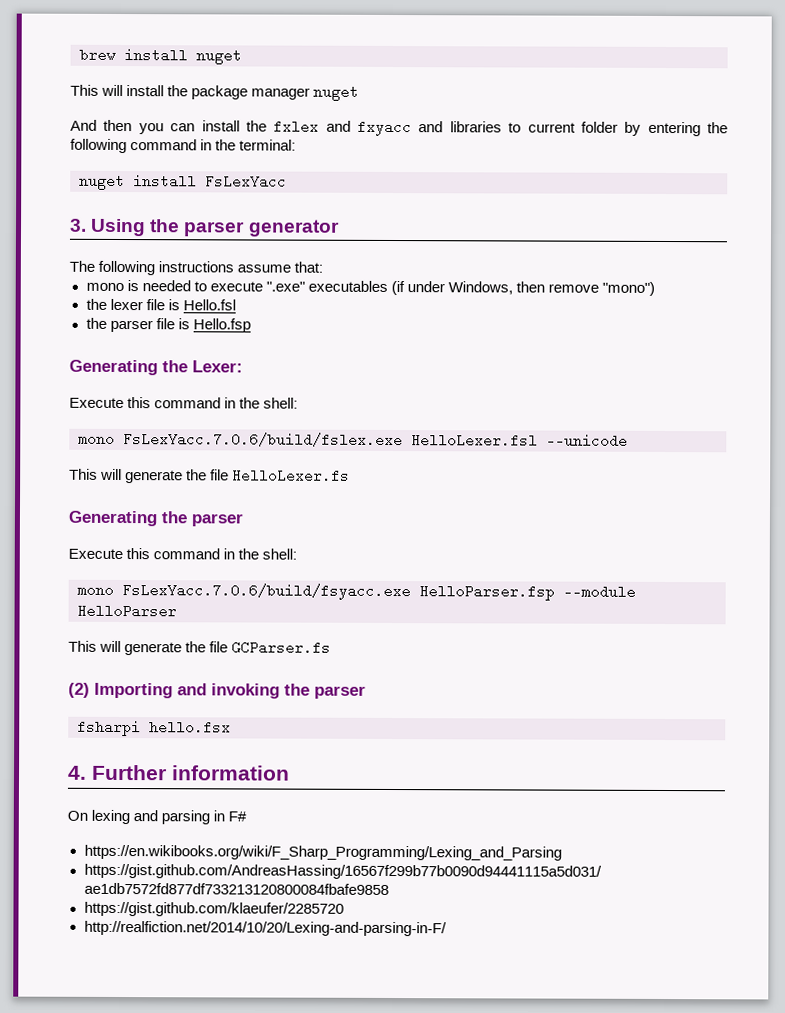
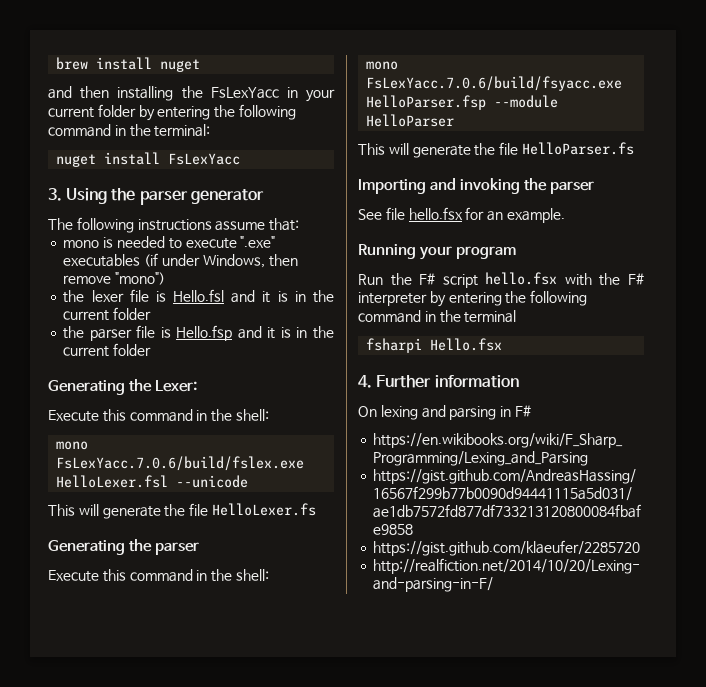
- This will install the package manager nuget
- And then you can install the fxlex and fxyacc and libraries to current folder by entering the following command in the terminal:
+ and then installing the FsLexYacc in your current folder by entering the following command in the terminal:
- the lexer file is Hello.fsl
+ the lexer file is Hello.fsl and it is in the current folder
- the parser file is Hello.fsp
+ the parser file is Hello.fsp and it is in the current folder
- This will generate the file GCParser.fs
- (2) Importing and invoking the parser
+ This will generate the file HelloParser.fs
+ Importing and invoking the parser
+ See file hello.fsx for an example.
+ Running your program
+ Run the F# script hello.fsx with the F# interpreter by entering the following command in the terminal
- fsharpi hello.fsx
+ fsharpi Hello.fsx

◇ ◇ ◇ ◇ ◇ ◇ ◇

Exactly and only the lines from the top of the records down to the line containing "- (2) Importing and invoking the parser" should be transcribed, please, without the pictures.

- This will install the package manager nuget
- And then you can install the fxlex and fxyacc and libraries to current folder by entering the following command in the terminal:
+ and then installing the FsLexYacc in your current folder by entering the following command in the terminal:
- the lexer file is Hello.fsl
+ the lexer file is Hello.fsl and it is in the current folder
- the parser file is Hello.fsp
+ the parser file is Hello.fsp and it is in the current folder
- This will generate the file GCParser.fs
- (2) Importing and invoking the parser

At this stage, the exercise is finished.